Abstract

Publisher Summary From the intensive study of insect viruses by several workers during the past decade, it is becoming increasingly clear that insects, like plants and the higher animals, are susceptible to a multiplicity of viruses, of which the polyhedral viruses are only a part. Before the advent of the electron microscope, there existed much confusion of thought regarding the polyhedral diseases. The actual polyhedra were variously considered to be organisms, to contain the virus, and to be crystalline aggregates of the virus itself. It was shown by Komarek and Breindl with the optical microscope and by Bergold with the electron microscope that the second theory was the correct one and that the virus particles were contained within the polyhedral crystals. Weak alkalis dissolve the polyhedra, leaving the virus particles behind inside the membrane that enclosed the crystal.
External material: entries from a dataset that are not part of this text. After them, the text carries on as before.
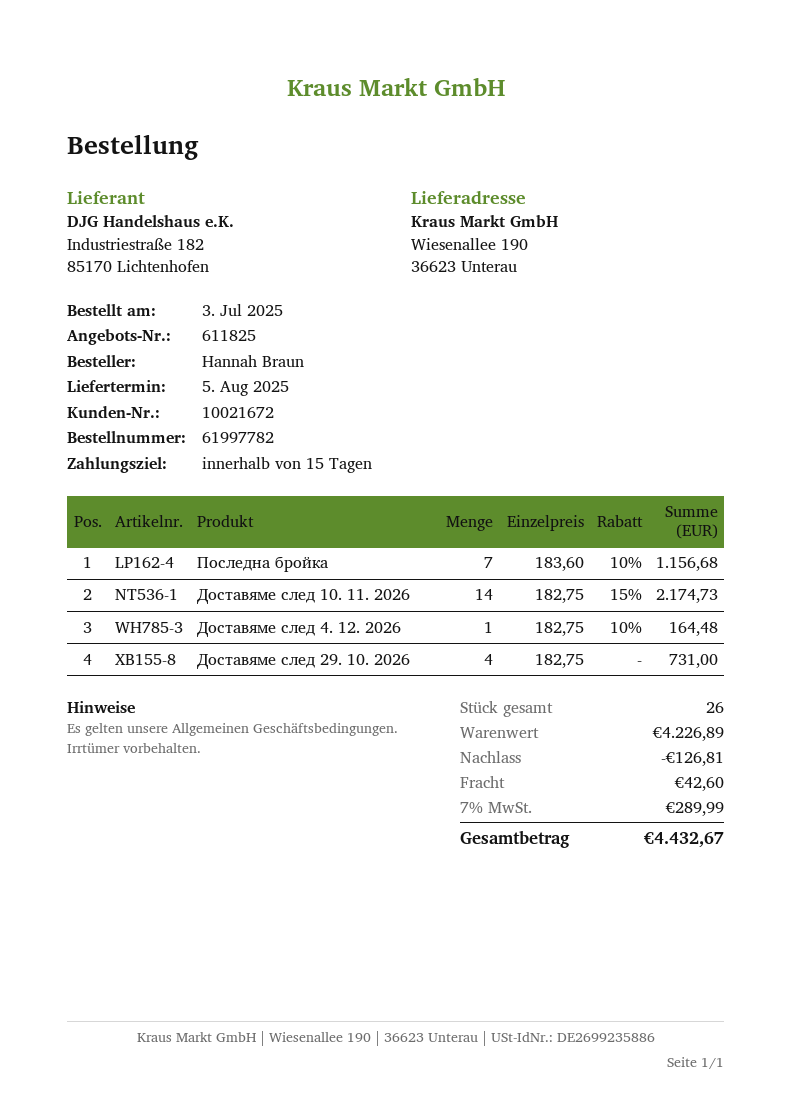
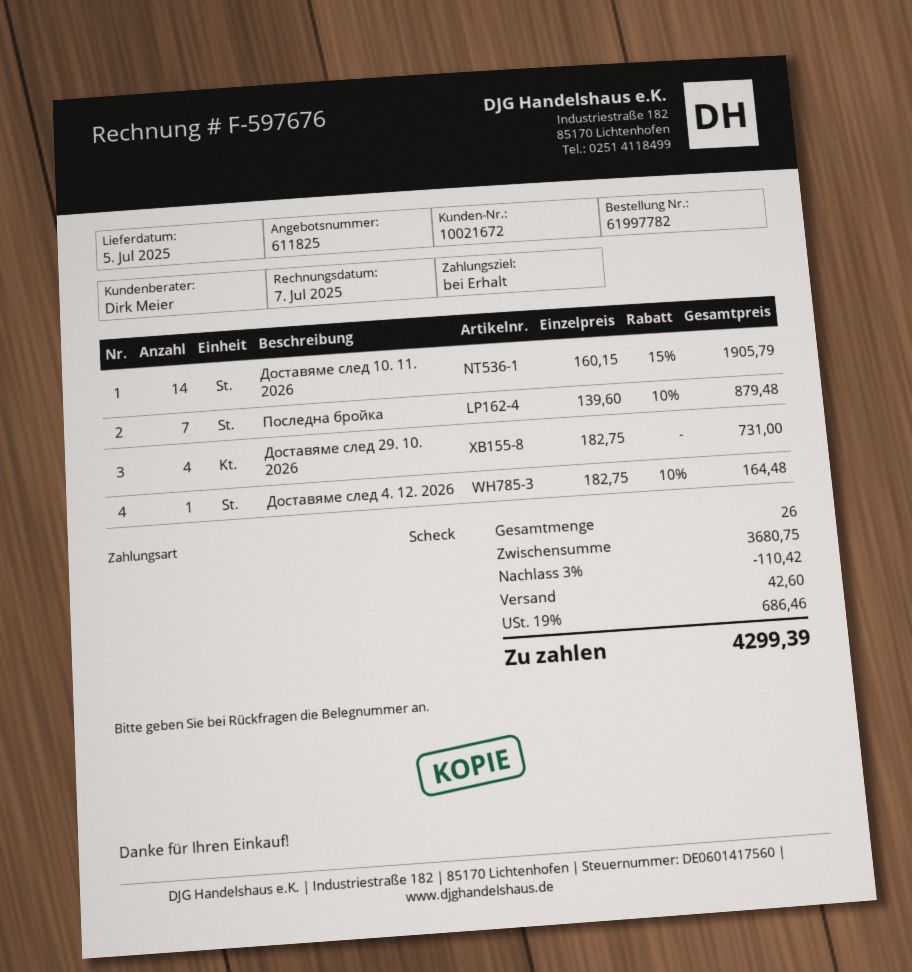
delivery date: 2025-08-05 -> 2025-07-05
payment terms: 15 days -> on receipt
Последна бройка: 7 x 183.60 - 10% = 1156.68 -> 7 x 139.60 - 10% = 879.48
Доставяме след 10. 11. 2026: 14 x 182.75 - 15% = 2174.73 -> 14 x 160.15 - 15% = 1905.79
subtotal: 4226.89 -> 3680.75
discount: 126.81 -> 110.42
tax: 7% = 289.99 -> 19% = 686.46
total: 4432.67 -> 4299.39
This procedure is, in effect, a microdissection technique but the pH has to be carefully adjusted, otherwise the virus particles, which are themselves susceptible to the effects of alkalis, would also be dissolved. This fact is shown by the difficulty experienced in dissolving the cytoplasmic polyhedra, which have no protective membrane, without also dissolving the virus particles. The polyhedral bodies from the different types of polyhedroses appear to be genuine crystals. They are not, however, nucleoprotein and the arrangement of the virus particles inside the crystal is not regular but haphazard according to the manner, in which they are drawn into the crystal at the time of its formation. These facts differentiate the polyhedra sharply from the plant virus crystals that are nucleoprotein and are composed only of the virus particles themselves. With the knowledge of the insect virus diseases at present, which is admittedly scanty, it can be put in four arbitrary groups as follows; Group I: The polyhedral virus diseases. These are subdivided into (a) nuclear polyhedroses, and (b) cytoplasmic polyhedroses. Group II: The granuloses or capsular virus diseases. Group III: Viruses without intracellular inclusion. Group IV: A miscellaneous collection of apparent viruses that require further study.